Low demand for cloud trading

Despite continued uptake of cloud computing systems amongst market participants, demand for cloud-based trade execution remains very low, a report exploring demand for such systems has found.

Despite continued uptake of cloud computing systems amongst market participants, demand for cloud-based trade execution remains very low, a report exploring demand for such systems has found.

In a report exploring demand for cloud trading services, Louis Lovas, director of solutions for OneMarkeData found participants have shown very little demand to expand cloud functionality to execution, preferring to concentrate cloud services on key support tasks.

Although 69.6% of the 50 market participants surveyed agreed they would consider use of cloud services in capital markets trading, only 13% said they found trade execution suitable for cloud computing and 72.7% said they did not currently use cloud computing to support trading.

This apparent discrepancy, explained Lovas, is linked to the increasingly common use of the cloud for back-office and support functions, and perceived issues around latency that mean traditional execution via infrastructure housed in a data centre remains more effective.

“The strongest demand for cloud services has been around areas that support key operational functions of trade execution for the buy-side – like quantitative modeling and transaction cost analysis,” Lovas told theTRADEnews.com.

Respondents claimed the most appropriate use of cloud computing was data storage, trade model back-testing, quantitative research and transaction cost analysis.

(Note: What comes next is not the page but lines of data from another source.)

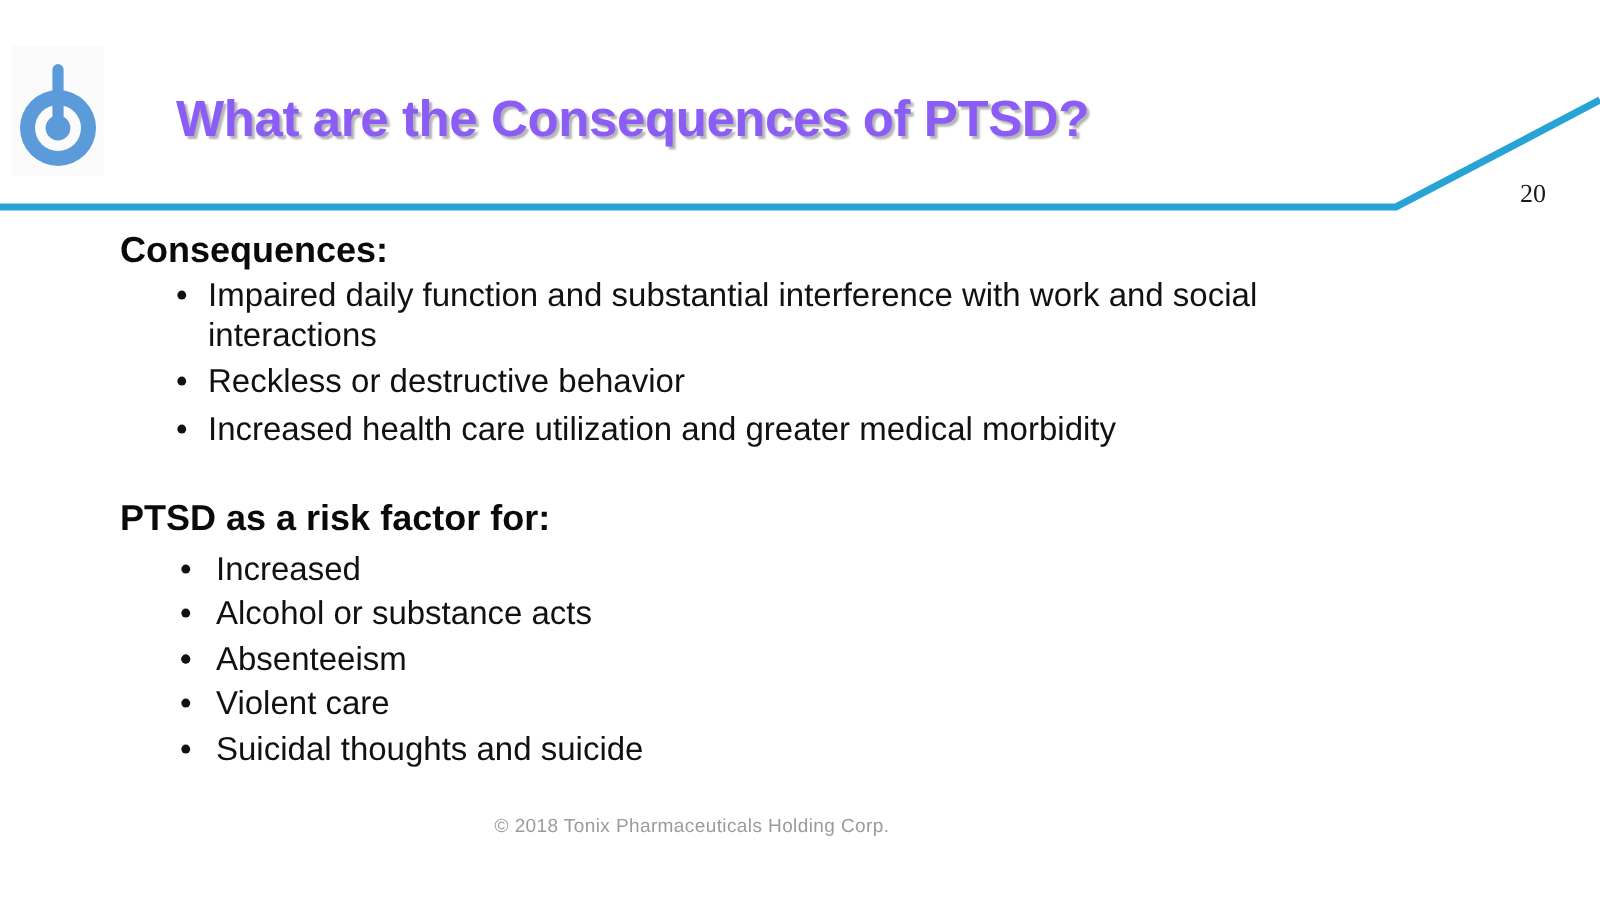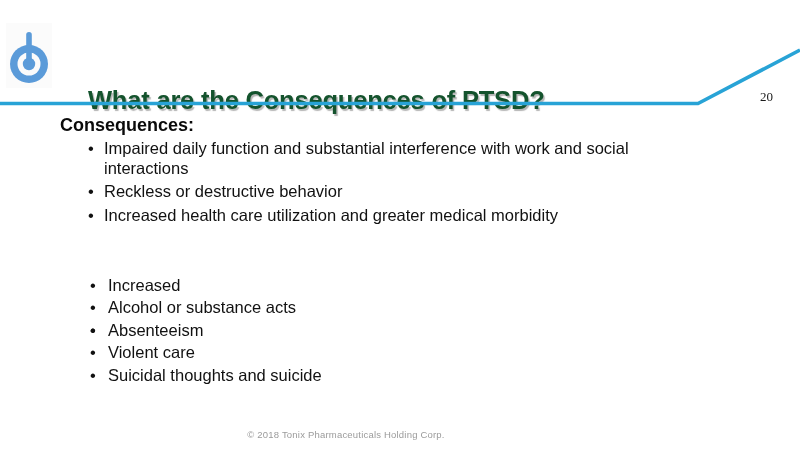--- a/index.html
+++ b/index.html
@@ -42,12 +42,11 @@
     top: 46px;
     font-size: 25.5px;
     font-weight: bold;
-    color: #14532d;
+    color: #8b5cf6;
     letter-spacing: -0.2px;
     text-shadow: 1.5px 1.5px 1px rgba(120,120,120,0.55);
     white-space: nowrap;
     font-stretch: condensed;
-    margin-top: 40px;
   }
 
   

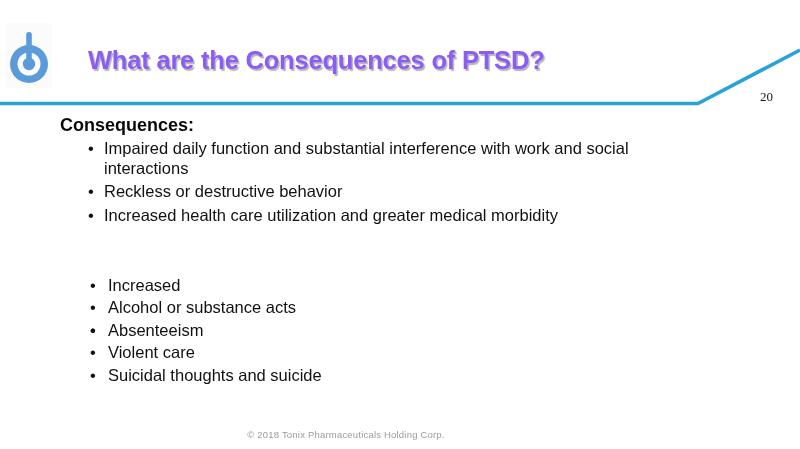--- a/index.html
+++ b/index.html
@@ -171,6 +171,7 @@
     </li>
   </ul>
 
+  <div class="section-heading" id="heading-riskfactor">PTSD as a risk factor for:</div>
 
   <ul class="bullets" id="list-riskfactors">
     <li>

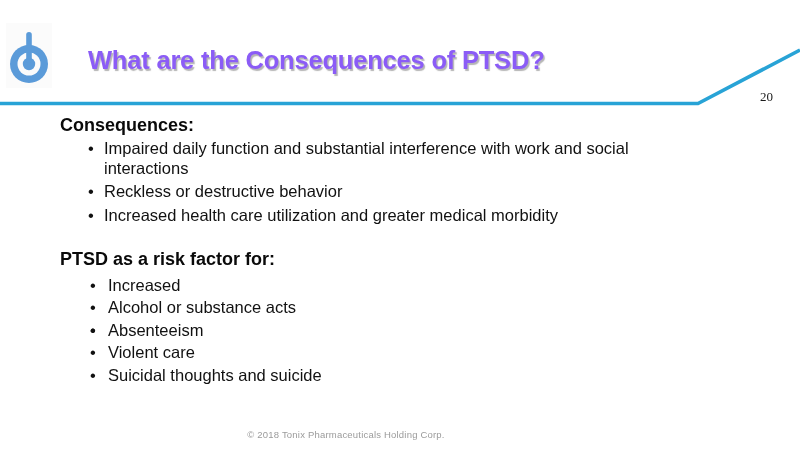--- a/index.html
+++ b/index.html
@@ -129,7 +129,6 @@
     font-size: 9.5px;
     color: #9b9b9b;
     letter-spacing: 0.2px;
-    margin-top: 21px;
   }
 </style>
 </head>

The top reason firms will expand their use of cloud services is to reduce technology-related costs, according to 95.5% of respondents. However, Lovas said the widespread notion cloud computing reduces costs of key functions like data storage could be misleading.

“This idea that cloud is a saviour for IT costs is not always accurate,” he said. “When you do the analysis it can be more expensive compared to traditional data centre pricing in part due to the compounding nature of cloud pricing as the customer accumulates data.”

An example Lovas gives in the report shows the cost of data storage for six terabytes would become more expensive after two years on the cloud compared to a traditional data centre.

The report, ‘Is Cloud Technology Gaining Momentum in Capital Markets’ included input from 50 market professionals representing investment banks, asset managers, prop trading firms and academics.